Eğitim sisteminin de müfredatın da içini boşalttınız. Türkiye'de milyonlarca çocuk ve gencin eğitim hakkından eşit koşullarda yararlanmasını engelleyen, eğitimi kendi siyasal, ideolojik hedefleriniz doğrultusunda altüst ederek ülkeyi ve eğitim sistemini getirdiğiniz nokta içler acısıdır.
Üniversite mezunu olan gençlere çağın gerektirdiği bilişim, dil ve iletişim yetkinliklerini kazandıran bir üniversite yok ortada. Ne var dersiniz? Yandaşların ticarethaneleri var. Yurtların yemekhaneleri, paralı olan öğrenciyi müşteri gibi gören tüccarlar tarafından yönetiliyor. Bu ülkede paralı eğitimi okul öncesine kadar indirdiniz. Ebeveynler tüm yaşamlarından kısarak evlatlarını okullara gönderiyor ama üniversitelerden evlerine diplomalı işsizler dönüyor. AKP işsizlik ve yoksulluk üreten bir makine gibi çalışıyor aslında. Bakın, siz iktidara gelmeden önceki işsizlik oranları yüzde 8'di, en son 13,7 olarak açıklandı yıllık veri. Son on beş yıl içerisinde üniversiteli işsiz sayısı 4 kat arttı. Politikalarınız sonucunda artık milyonlarca genç üniversiteli işsiz var. Bu yasa değişikliği de üniversitelerde eğitim kalitesini artırmayacaktır, bilimsel özerkliğin koşullarını iyileştirmeyecektir, üniversitelerde taciz, mobbing ve hatta tecavüz girişimlerini azaltmayacaktır.
(Mikrofon otomatik cihaz tarafından kapatıldı)
BAŞKAN - Devam edelim efendim.
MUAZZEZ ORHAN IŞIK (Devamla) - Yüzüncü Yıl Üniversitesi İlahiyat Fakültesi Din Eğitimi Ana Bilim Dalı Başkanı olarak atadığınız kişinin taciz girişimleri şu anda yargıda. Ankara Üniversitesinde yaşanan tecavüz vakasını zaten biliyorsunuz. Maalesef, bunlar, hep ifade ettiğiniz gibi "münferit vakalar" değil, bir eril sistemin olağan sonuçlarıdır. Dünkü infaz yasasıyla serbest bıraktığınız tacizciler arasında yarının teşvik ettiğiniz tecavüzcüleri de olacaktır.

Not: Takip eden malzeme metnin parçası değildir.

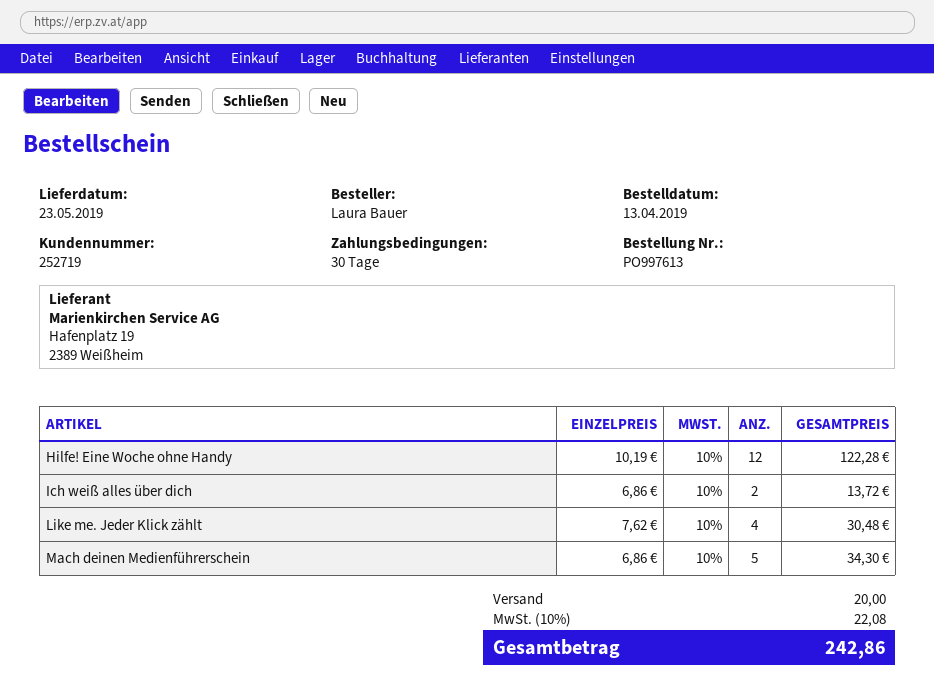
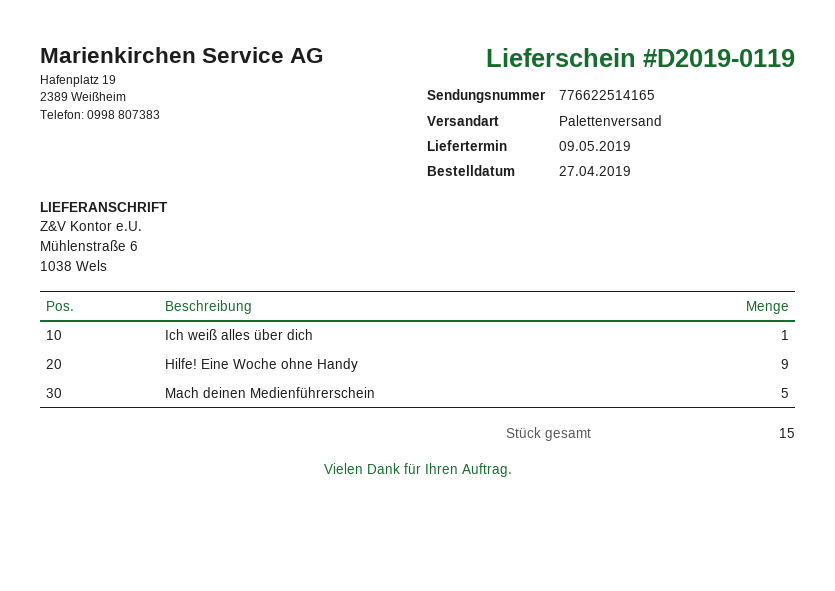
order date: 2019-04-13 -> 2019-04-27
delivery date: 2019-05-23 -> 2019-05-09
Hilfe! Eine Woche ohne Handy: 12 -> 9
Ich weiß alles über dich: 2 -> 1
Like me. Jeder Klick zählt: 4 -> none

Bu yasa değişikliği dâhil tüm politikalarınız halk sağlığına zararlıdır. Üniversitelerde bıraktığınız enkaz sizden sonra bile yıllarca temizlenemeyecek. Bu topluma en büyük kötülüğü yaptınız, bilimi ve akademiyi susturdunuz.
Yine muhalefeti dikkate almayacaksınız, biliyoruz ama günü geldiğinde toplum da sizi dikkate almayacak ve o günler çok yakın. Bu devran böyle gider sanıyorsanız yanılıyorsunuz çünkü böyle gitmeyecek.